■ What you will do
Your task is to restate word for word the line containing "- move to your home dir" and each line that follows it in the listing, and only those.

■ Given records
··········
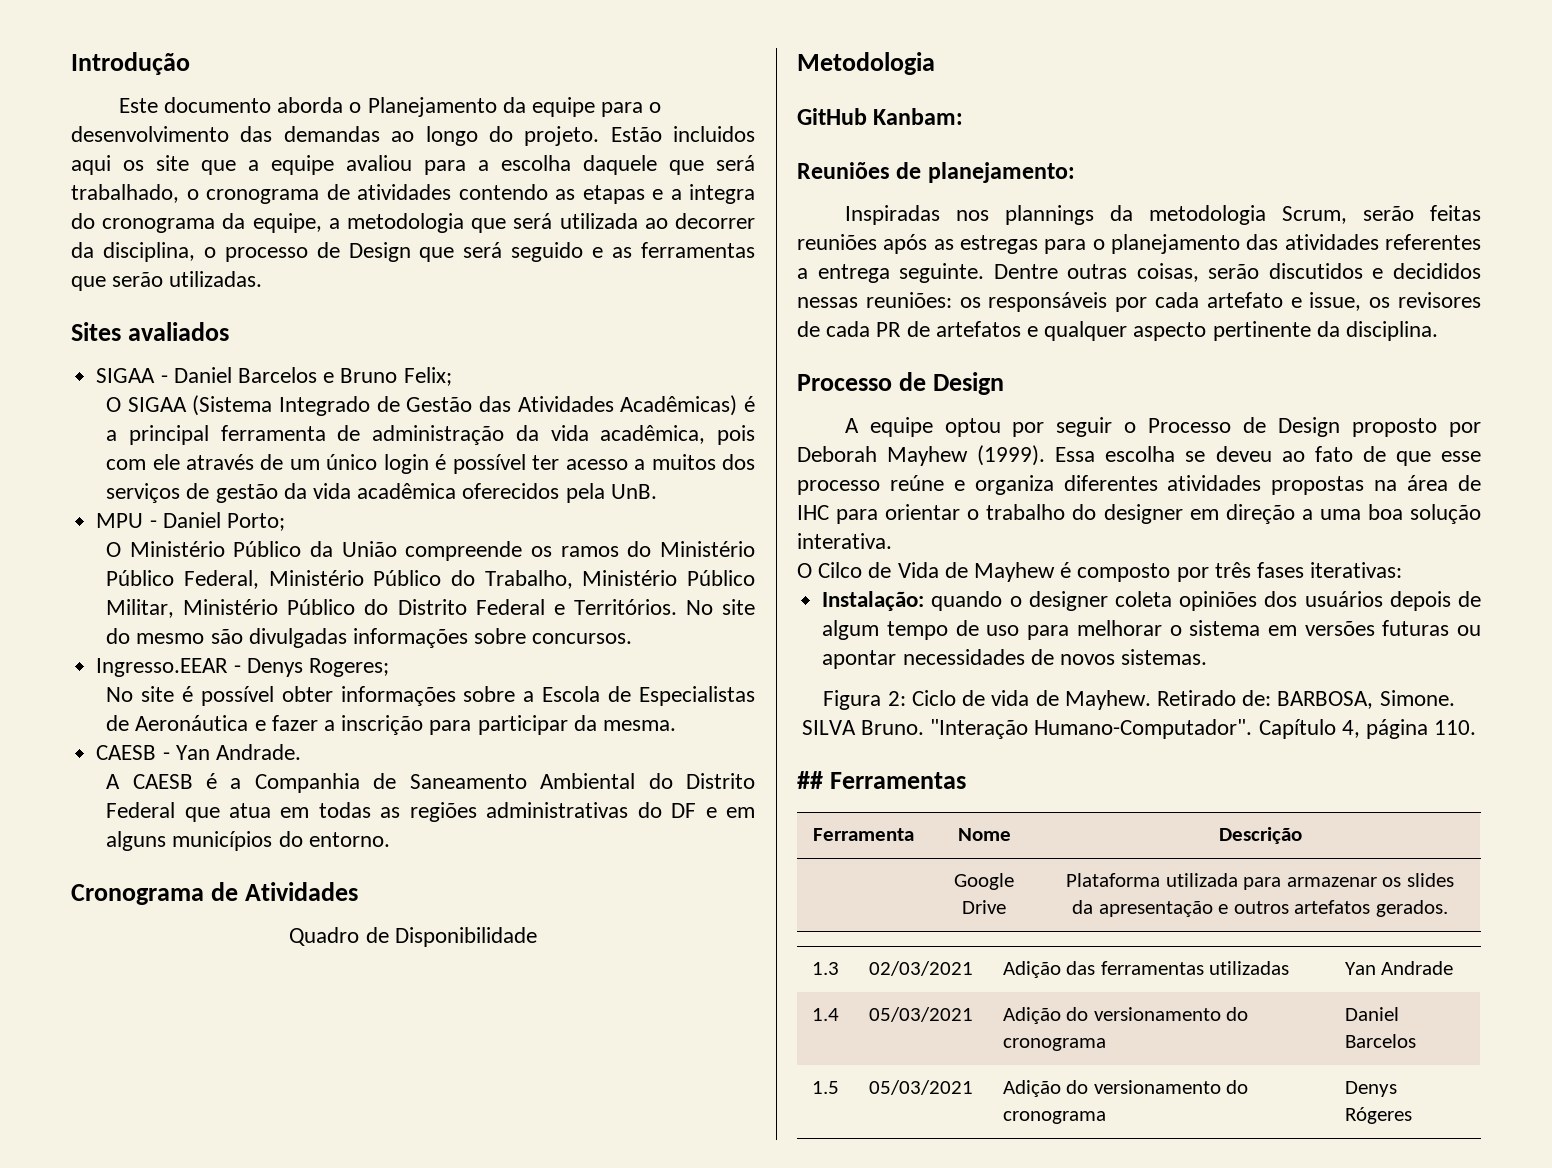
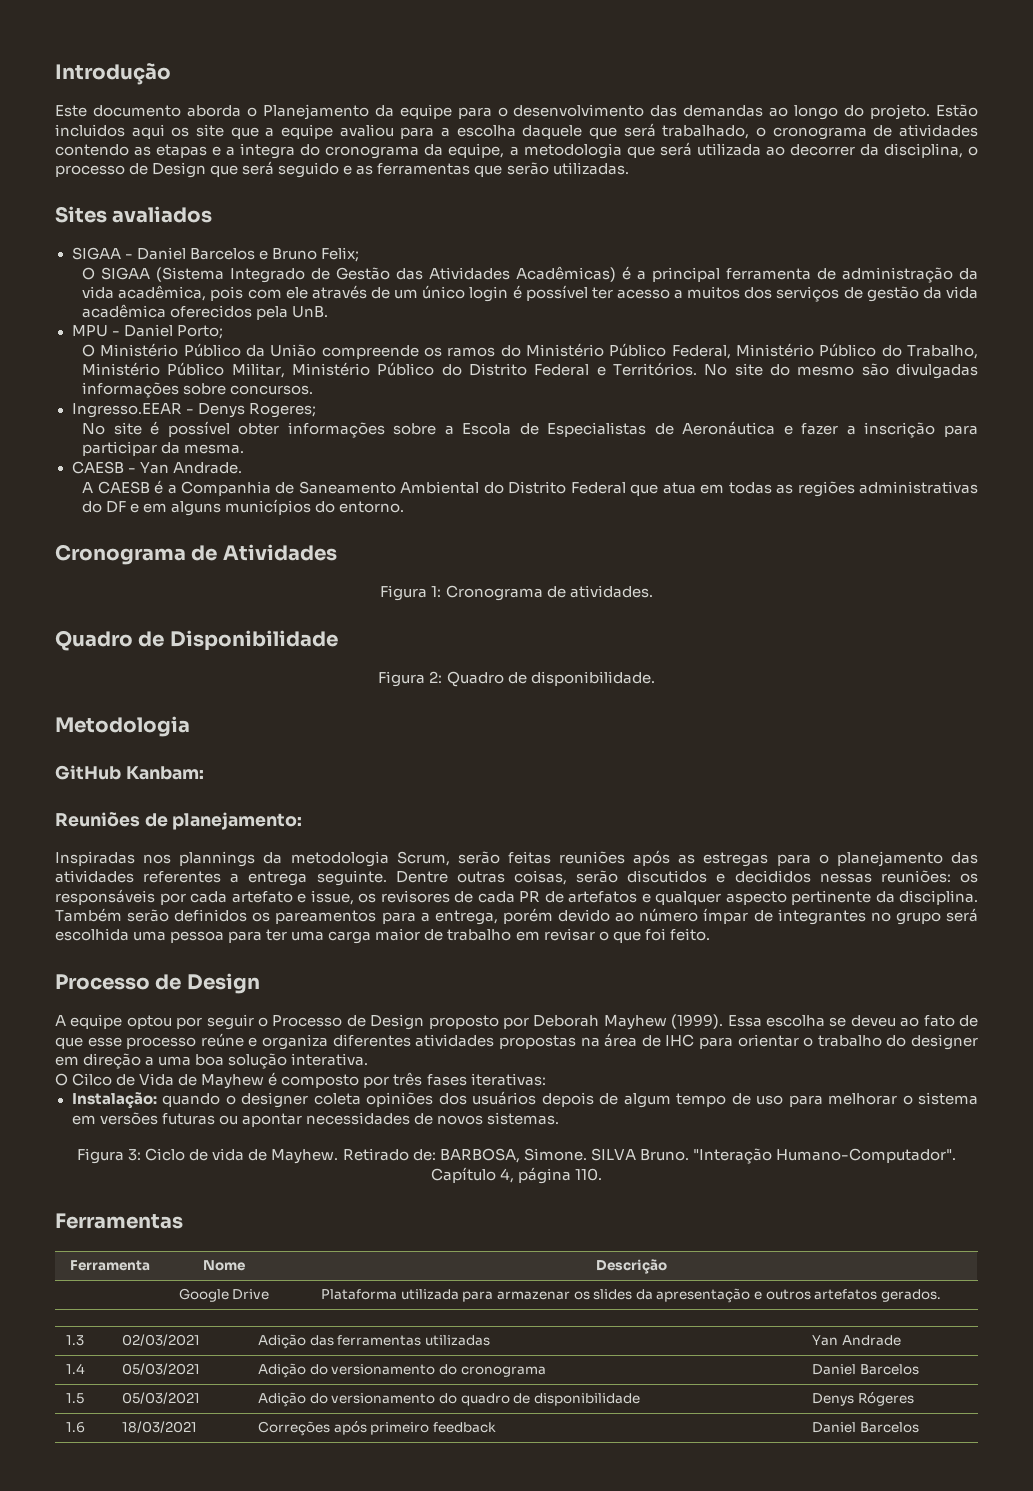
+ Figura 1: Cronograma de atividades.
  Quadro de Disponibilidade
+ Figura 2: Quadro de disponibilidade.
+ Também serão definidos os pareamentos para a entrega, porém devido ao número ímpar de integrantes no grupo será escolhida uma pessoa para ter uma carga maior de trabalho em revisar o que foi feito.
- Figura 2: Ciclo de vida de Mayhew.
+ Figura 3: Ciclo de vida de Mayhew.
- ## Ferramentas
+ Ferramentas
- 1.5 | 05/03/2021 | Adição do versionamento do cronograma | Denys Rógeres
+ 1.5 | 05/03/2021 | Adição do versionamento do quadro de disponibilidade | Denys Rógeres
+ 1.6 | 18/03/2021 | Correções após primeiro feedback | Daniel Barcelos

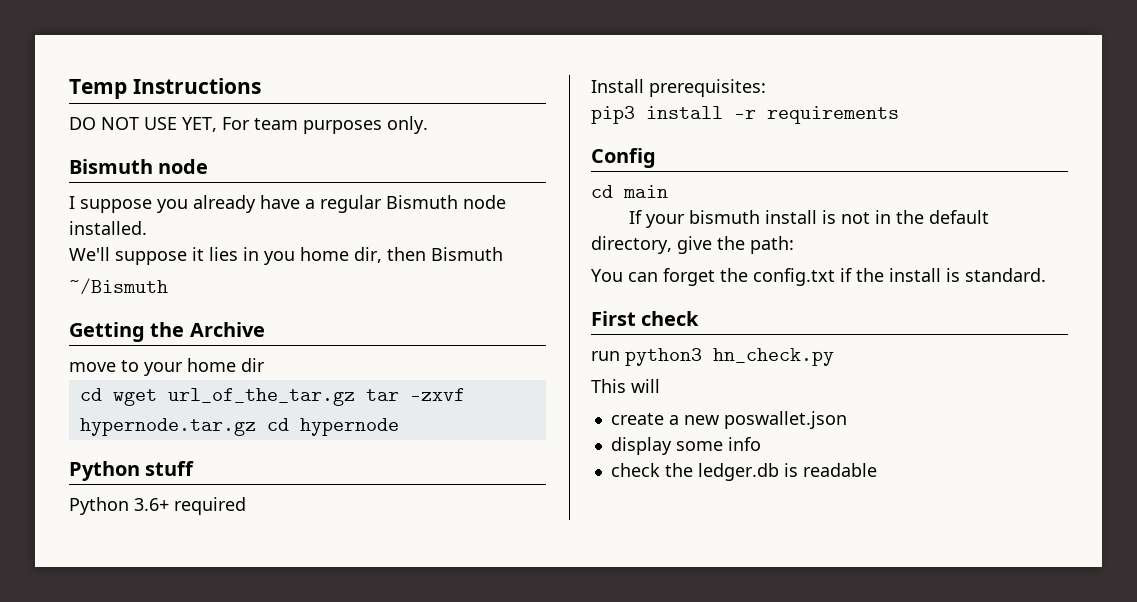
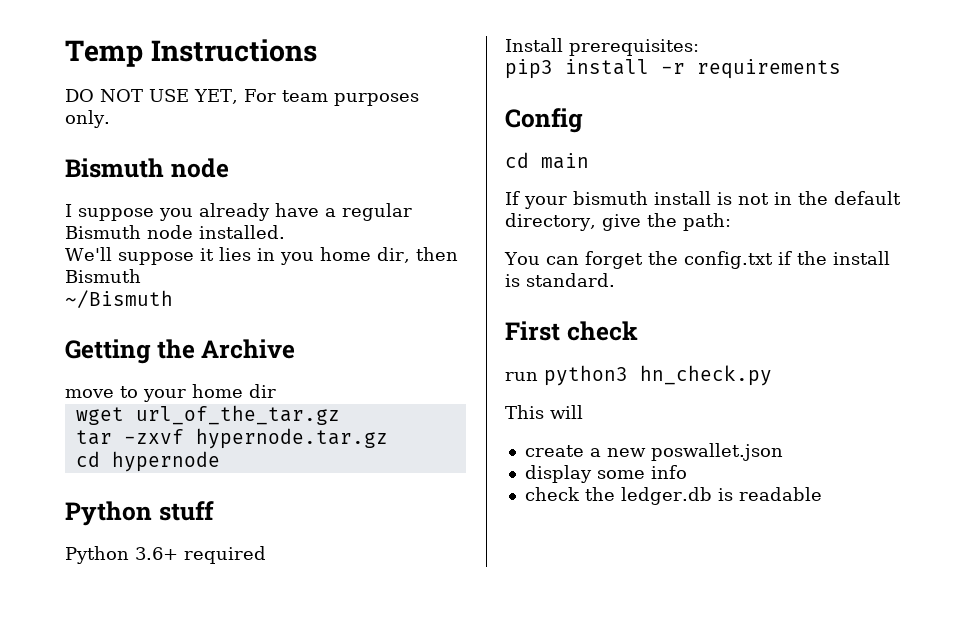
- cd wget url_of_the_tar.gz tar -zxvf hypernode.tar.gz cd hypernode
+ wget url_of_the_tar.gz
+ tar -zxvf hypernode.tar.gz
+ cd hypernode

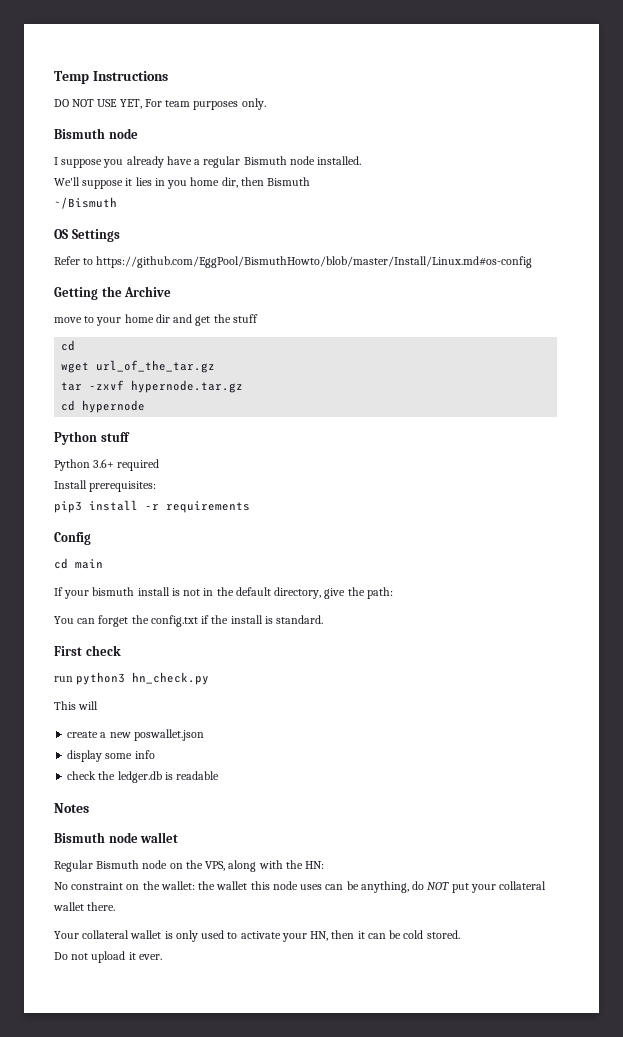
+ OS Settings
+ Refer to https://github.com/EggPool/BismuthHowto/blob/master/Install/Linux.md#os-config
- move to your home dir
+ move to your home dir and get the stuff
+ cd
+ Notes
+ Bismuth node wallet
+ Regular Bismuth node on the VPS, along with the HN:
+ No constraint on the wallet: the wallet this node uses can be anything, do NOT put your collateral wallet there.
+ Your collateral wallet is only used to activate your HN, then it can be cold stored.
+ Do not upload it ever.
··········
■ Expected output
- move to your home dir
+ move to your home dir and get the stuff
+ cd
+ Notes
+ Bismuth node wallet
+ Regular Bismuth node on the VPS, along with the HN:
+ No constraint on the wallet: the wallet this node uses can be anything, do NOT put your collateral wallet there.
+ Your collateral wallet is only used to activate your HN, then it can be cold stored.
+ Do not upload it ever.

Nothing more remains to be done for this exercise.